■ Stored data
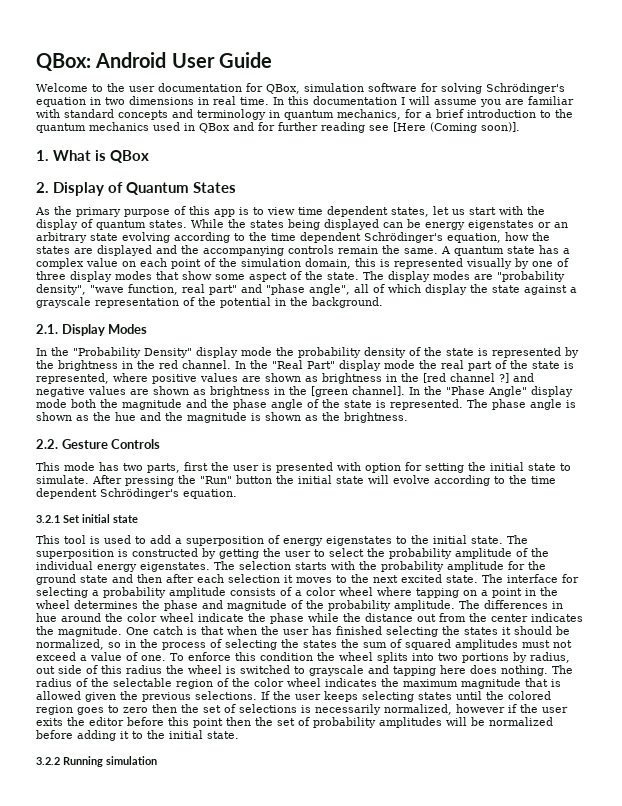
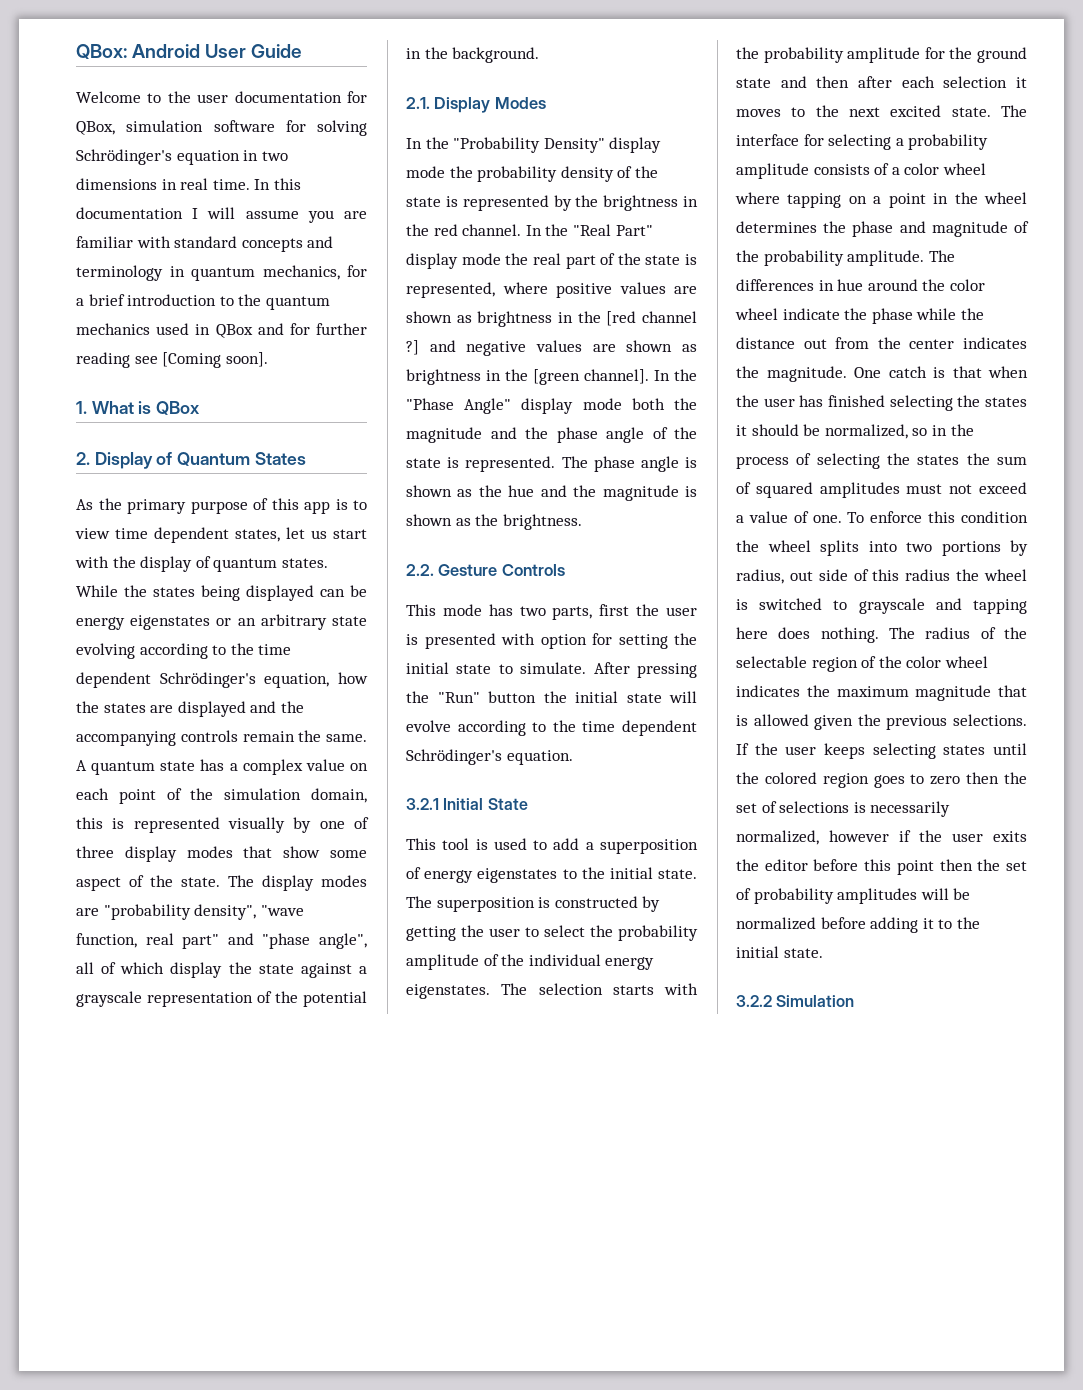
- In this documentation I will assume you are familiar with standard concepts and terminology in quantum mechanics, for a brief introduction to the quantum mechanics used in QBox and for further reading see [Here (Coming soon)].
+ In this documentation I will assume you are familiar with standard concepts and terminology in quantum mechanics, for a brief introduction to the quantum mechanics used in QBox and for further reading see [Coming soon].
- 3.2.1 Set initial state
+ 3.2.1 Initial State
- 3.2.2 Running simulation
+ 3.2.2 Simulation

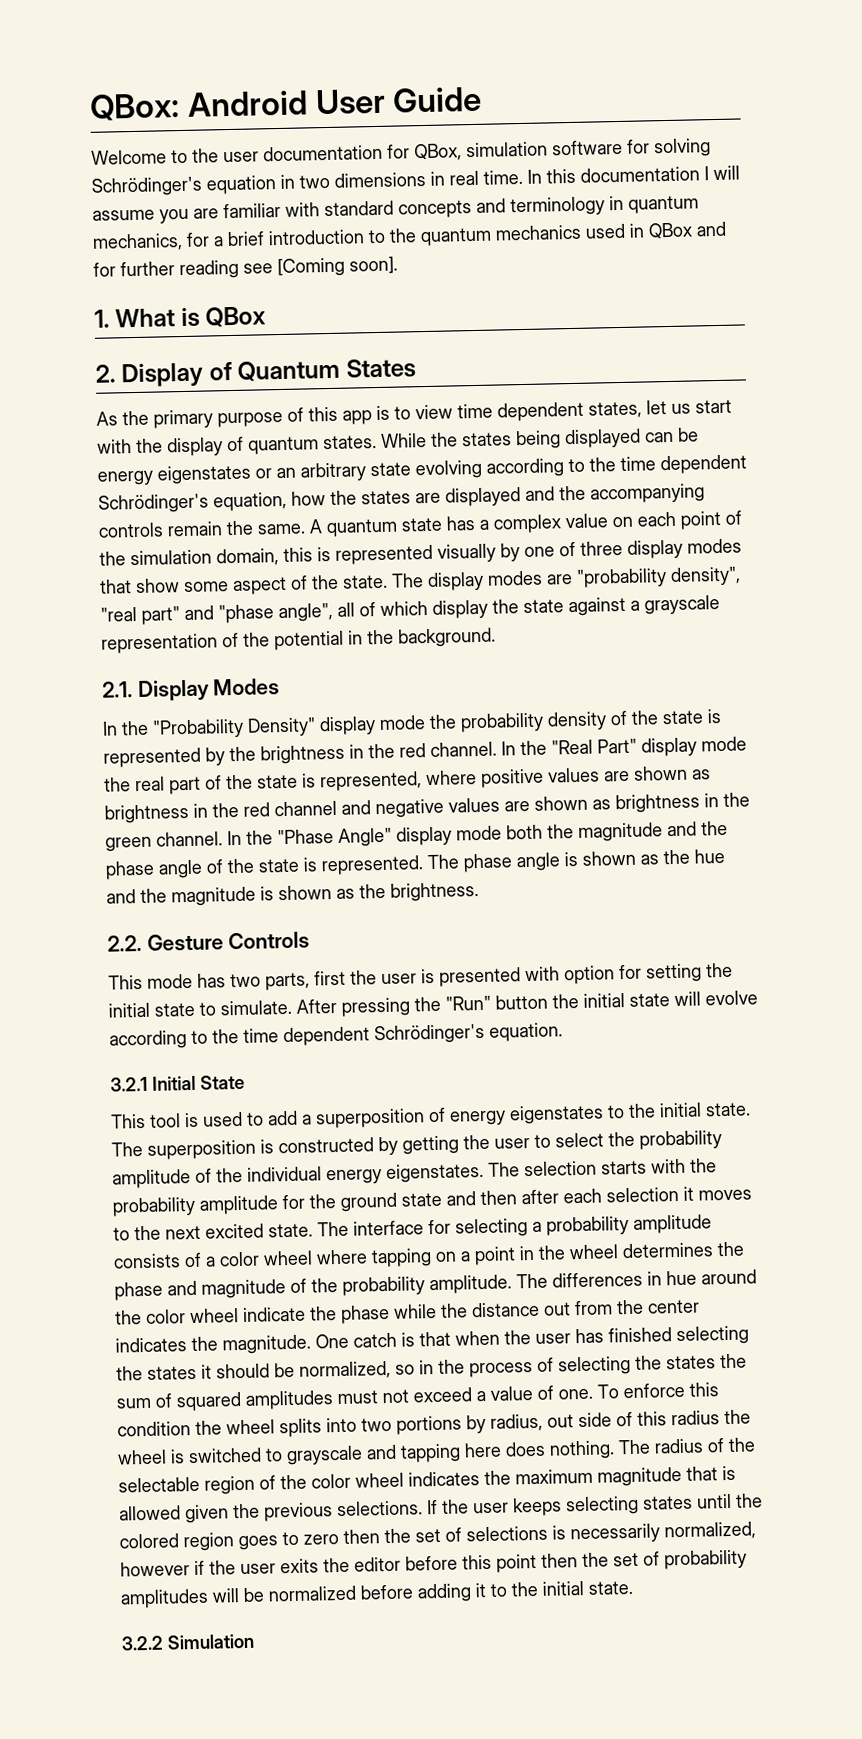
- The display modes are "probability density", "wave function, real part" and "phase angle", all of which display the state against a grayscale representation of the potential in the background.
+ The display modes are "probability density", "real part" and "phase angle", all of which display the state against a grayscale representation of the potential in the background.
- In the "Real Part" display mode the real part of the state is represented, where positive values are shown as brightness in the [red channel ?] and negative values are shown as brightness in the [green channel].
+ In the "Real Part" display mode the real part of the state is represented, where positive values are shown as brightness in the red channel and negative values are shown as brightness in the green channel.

--

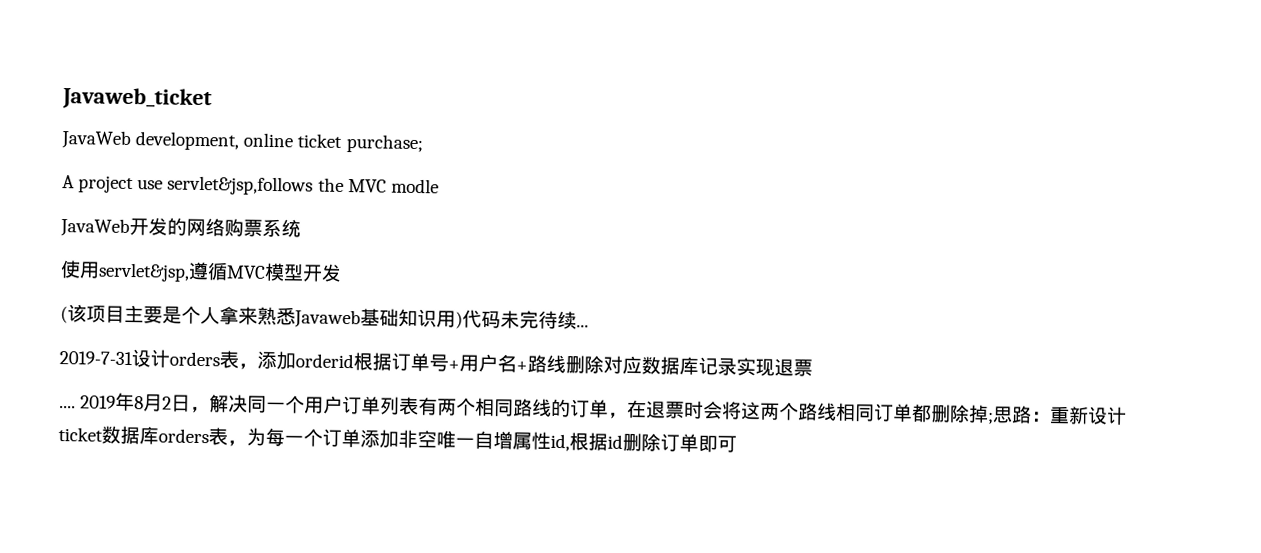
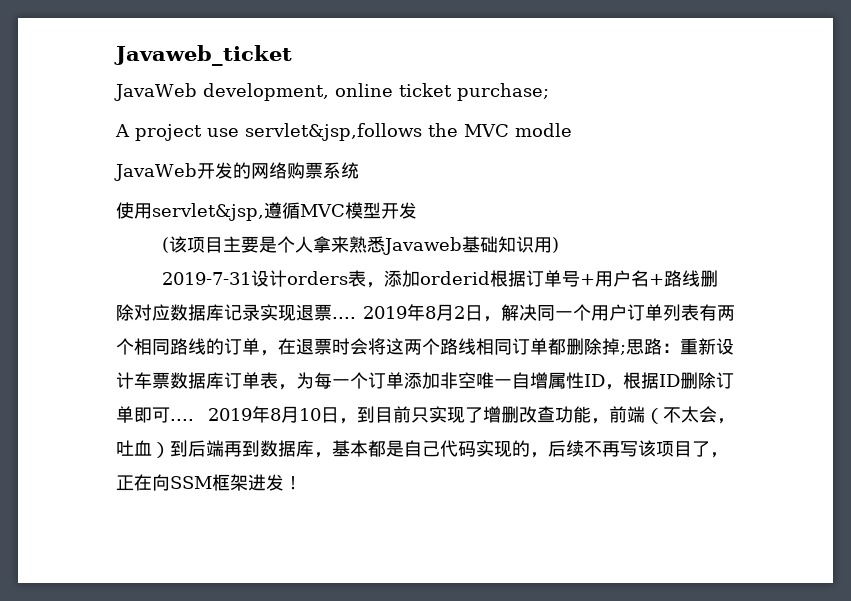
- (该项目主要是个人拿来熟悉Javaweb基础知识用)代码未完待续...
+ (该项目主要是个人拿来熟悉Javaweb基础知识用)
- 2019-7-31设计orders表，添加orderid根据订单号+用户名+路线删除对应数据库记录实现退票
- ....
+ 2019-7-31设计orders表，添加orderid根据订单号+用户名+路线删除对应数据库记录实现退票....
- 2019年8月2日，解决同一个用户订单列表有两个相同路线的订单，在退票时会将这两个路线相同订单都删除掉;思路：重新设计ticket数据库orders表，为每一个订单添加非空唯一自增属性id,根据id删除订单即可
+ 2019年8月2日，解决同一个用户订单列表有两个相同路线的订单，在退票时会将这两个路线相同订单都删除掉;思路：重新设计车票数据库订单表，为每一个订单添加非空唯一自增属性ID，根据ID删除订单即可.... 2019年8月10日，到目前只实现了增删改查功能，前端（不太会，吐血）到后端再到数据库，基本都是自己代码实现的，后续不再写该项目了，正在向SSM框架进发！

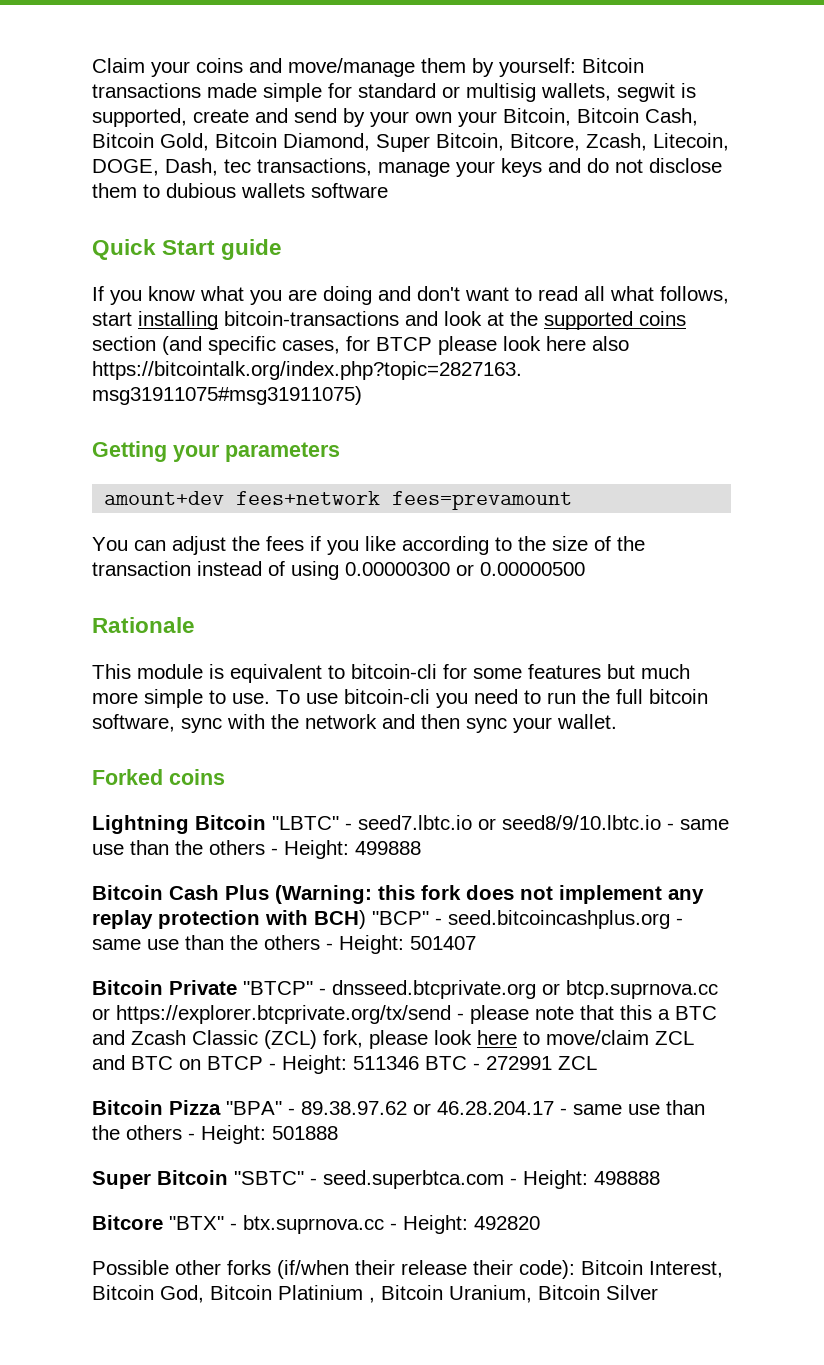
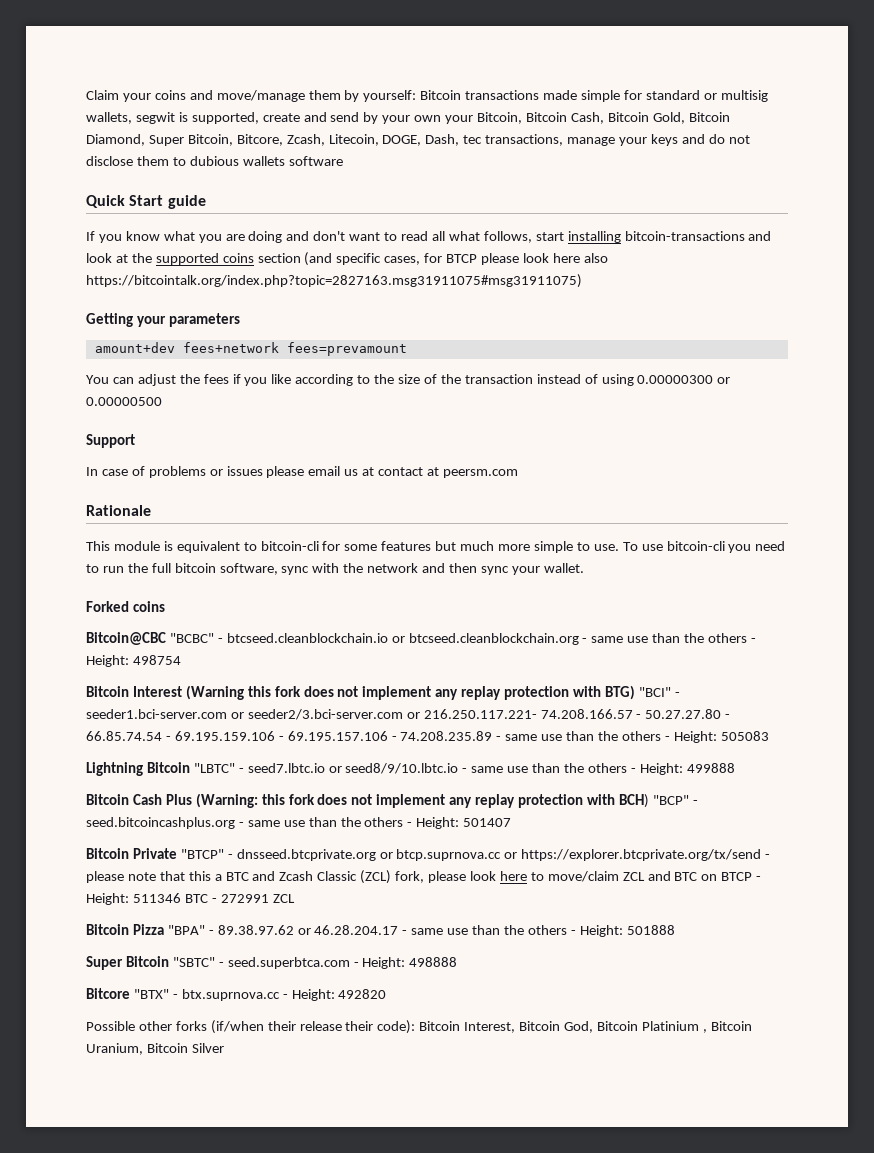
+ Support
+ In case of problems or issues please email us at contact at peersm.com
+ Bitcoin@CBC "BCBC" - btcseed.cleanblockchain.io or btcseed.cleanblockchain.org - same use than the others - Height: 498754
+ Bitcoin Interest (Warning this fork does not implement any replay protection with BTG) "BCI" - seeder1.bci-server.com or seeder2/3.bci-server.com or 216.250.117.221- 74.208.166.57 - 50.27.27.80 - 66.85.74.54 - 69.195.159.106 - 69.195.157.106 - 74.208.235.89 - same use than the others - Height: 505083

■ What you need to do
Which lines of the entries above contain the word "values"? Copy each of them.

■ Result
- In the "Real Part" display mode the real part of the state is represented, where positive values are shown as brightness in the [red channel ?] and negative values are shown as brightness in the [green channel].
+ In the "Real Part" display mode the real part of the state is represented, where positive values are shown as brightness in the red channel and negative values are shown as brightness in the green channel.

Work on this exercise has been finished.